Promise.allSettled — collect every outcome
When you want a complete report regardless of individual failures, use Promise.allSettled. It never rejects. Instead it resolves with an array of result descriptors: { status: "fulfilled", value } or { status: "rejected", reason }. This is ideal for batch jobs where one bad item shouldn’t sink the whole operation.

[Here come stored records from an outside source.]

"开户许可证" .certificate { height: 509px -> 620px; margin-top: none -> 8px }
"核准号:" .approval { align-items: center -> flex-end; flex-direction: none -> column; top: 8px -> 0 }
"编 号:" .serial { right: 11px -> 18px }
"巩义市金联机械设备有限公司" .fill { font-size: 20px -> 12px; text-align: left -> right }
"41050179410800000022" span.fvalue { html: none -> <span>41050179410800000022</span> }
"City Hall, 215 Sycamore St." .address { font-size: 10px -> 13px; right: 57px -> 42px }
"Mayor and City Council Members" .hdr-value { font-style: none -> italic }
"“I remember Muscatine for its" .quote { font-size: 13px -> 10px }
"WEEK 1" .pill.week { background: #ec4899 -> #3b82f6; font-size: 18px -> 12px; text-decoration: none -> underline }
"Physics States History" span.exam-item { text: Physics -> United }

import { readFile } from "node:fs/promises";
const files = ["config.json", "missing.json", "data.json"];
const results = await Promise.allSettled(
files.map((name) => readFile(name, "utf8")),
);
for (const [i, result] of results.entries()) {
if (result.status === "fulfilled") {
console.log(`OK ${files[i]} (${result.value.length} bytes)`);
} else {
console.log(`FAIL ${files[i]}: ${result.reason.code}`);
}
}
Output:
OK config.json (128 bytes)
FAIL missing.json: ENOENT
OK data.json (512 bytes)
Promise.race — first to settle wins
Promise.race settles as soon as the first input promise settles — whether it fulfills or rejects. The classic use case is imposing a timeout: race the real work against a promise that rejects after N milliseconds.
function timeout(ms) {
return new Promise((_, reject) =>
setTimeout(() => reject(new Error(`Timed out after ${ms}ms`)), ms),
);
}
async function fetchWithTimeout(url, ms = 2000) {
return Promise.race([fetch(url), timeout(ms)]);
}
try {
const res = await fetchWithTimeout("https://api.example.com/slow", 500);
console.log("Status:", res.status);
} catch (err) {
console.error(err.message);
}
Output:
Timed out after 500ms
Tip: For cancelling the underlying work (not just ignoring it), prefer an
AbortControllerwithAbortSignal.timeout().Promise.raceabandons the loser but does not stop it — the fetch keeps running in the background.
Promise.any — first success wins
Promise.any is the optimistic counterpart to race. It ignores rejections and resolves with the value of the first promise to fulfill. It only rejects if all inputs reject, in which case it throws an AggregateError whose .errors array holds every individual reason. This is perfect for querying redundant mirrors or fallbacks where you just need one to work.
const mirrors = [
"https://eu.cdn.example.com/file.bin",
"https://us.cdn.example.com/file.bin",
"https://ap.cdn.example.com/file.bin",
];
try {
const res = await Promise.any(mirrors.map((url) => fetch(url)));
console.log("Fastest mirror responded:", res.url);
} catch (err) {
// err is an AggregateError
console.error(`All mirrors failed (${err.errors.length} errors)`);
}
Output:
Fastest mirror responded: https://us.cdn.example.com/file.bin
Choosing the right combinator
A quick decision guide:
- Need all results and want to stop on the first failure →
Promise.all. - Need all outcomes including failures, never throwing →
Promise.allSettled. - Need the first to settle, e.g. a timeout guard →
Promise.race. - Need the first success, with fallbacks →
Promise.any.
CommonJS users: all four combinators are part of the JavaScript language, not a module, so they work identically with
require-based code — there is nothing to import.
Best Practices
- Create all promises before awaiting the combinator so they run concurrently; awaiting in a
forloop serializes them and defeats the purpose. - Use
Promise.allSettledfor batch processing where partial success is acceptable, then filter onstatusto separate wins from failures. - Always attach error handling to
Promise.all— an unhandled rejection from one promise will surface as the combinator’s rejection. - Pair
Promise.racetimeouts with anAbortControllerso the losing operation is actually cancelled, not just orphaned. - Inspect
AggregateError.errorswhenPromise.anyrejects to log why every option failed, rather than swallowing the failure. - Cap fan-out concurrency (with a pool or a library like
p-limit) when mapping over large arrays, so you don’t open thousands of sockets at once.